Dylan’s Mind

Hi everyone, welcome. By now, you know that I write about losing my father and the struggles that I face. What you may not know is I also write poems, short stories, and fiction about all sorts of topics. I thought to myself, “how can I share my other work with the world?” Then, it came to me: add a section on my blog. In Dylan’s Mind, I will be posting my other pieces that have nothing to do with my blog. I hope that you’ll stay awhile and I hope you enjoy!

Poem number 1

Lainey

I twisted the doorknob,

My glasses filling with tears.

She stood in the pouring rain,

Her body masked by a Jaquet too big.

She brought along a trail of sand from her shoes,

As well as the tart scent of a pomegranate perfume.

She leaned up against a silver corvette,

Her wet copper hair still soft as a silk pillow. 

Staring at her broken eyes,

I could see her black mascara tears,

Kind of as if someone drew them in sharpie. 

A lone leaf experienced a silent sneeze on her left shoulder,

And I could hear her heart beating,

Almost like there was a cuckoo clock in her chest. 

Lainey had become a shell of the woman I used to know.

Sure, I had seen pictures of her on my computer,

I had even commented on her mandolin solo.
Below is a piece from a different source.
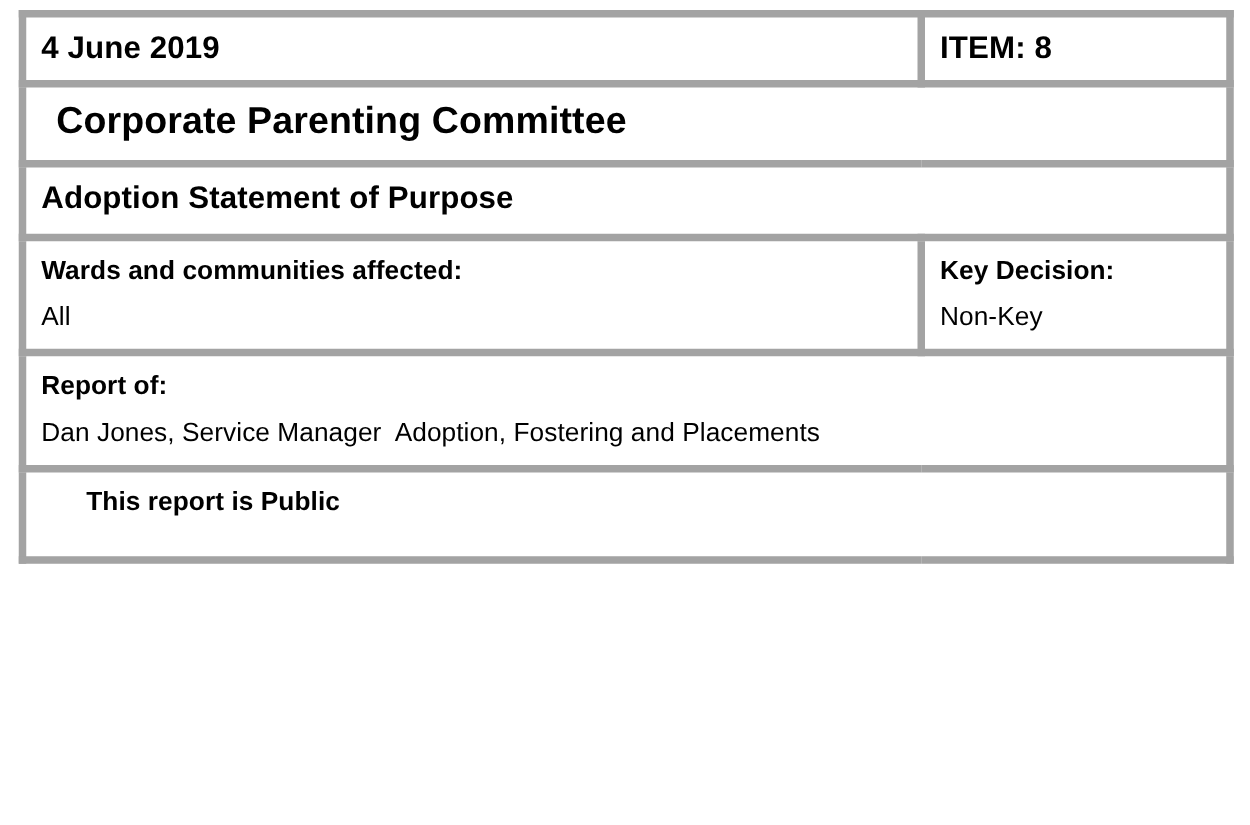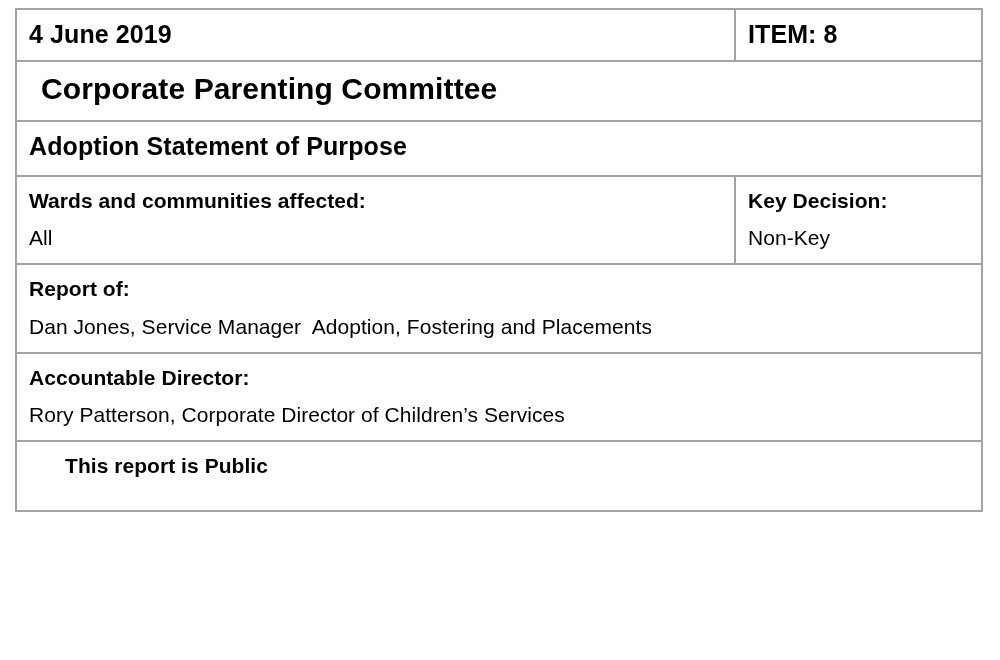"4 June 2019" .cover-table td { border: 2px solid #a3a3a3 -> 6px solid #a3a3a3 }
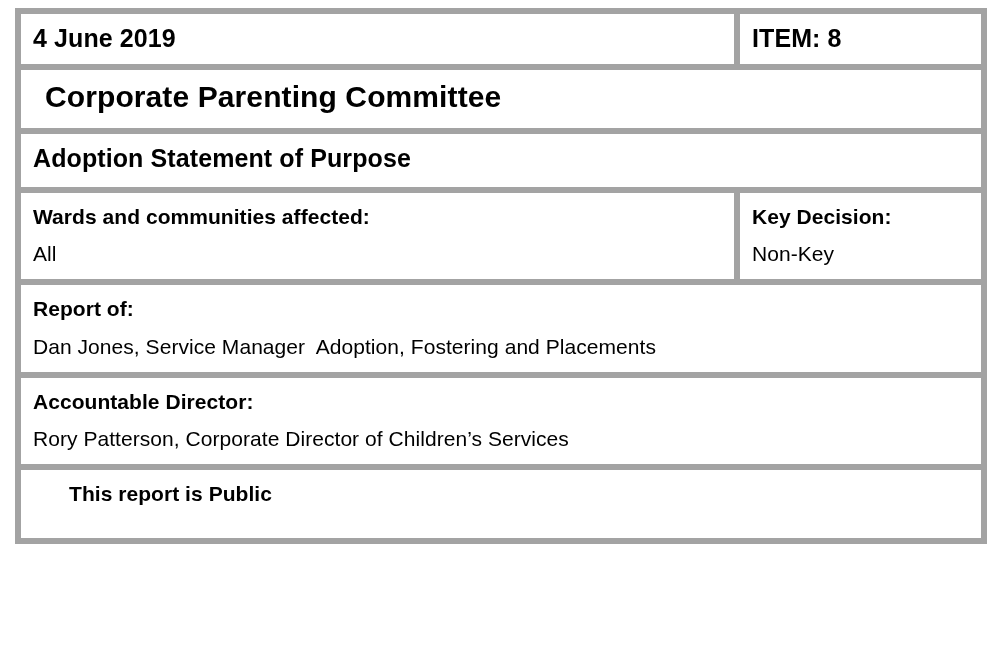"Accountable Director:" tr.row-director { html: <tr> <td> <div> <span>Accountable Director:</span> <span>Rory Patterson, Corporate Director of Children’s Services</span> </div> </td> </tr> -> none }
She was always posting about her cat, Whiskers,

And her latest Egg and Gelatin recipe. 

She was truly a beautiful woman,

A loud woman too.

It always sounded like she was speaking into a microphone when she spoke. 

 I had come to understand she was not my woman.

She carried along a cynical tone,

And the way she lived her life seemed ancient to me. 

At some point, I had loved her,

But she was a cactus who had hurt me,

And I needed a partner in life to play piano alongside me,

Not to sit and stare.

Poem number 2:

The Dandelion

In the darkness of the night,

After the warmth of the sun’s breath turned to a cold chill that kissed the tip of her nose,

And the true beauty of the moon,

So vivid and intense,

Hid away into the arms of the night,

She closed her eyes.

An image of a dandelion,

Alone in the ground, 

Flooded her mind.

She thought of what she would wish for if that dandelion was pulled from the ground,

And placed in between her fingertips.

Would she wish to see those beautiful green eyes?

Or hear his never appropriate jokes?

Or have him hug her and tell her that he was proud of her?

Or maybe she simply wouldn’t wish at all.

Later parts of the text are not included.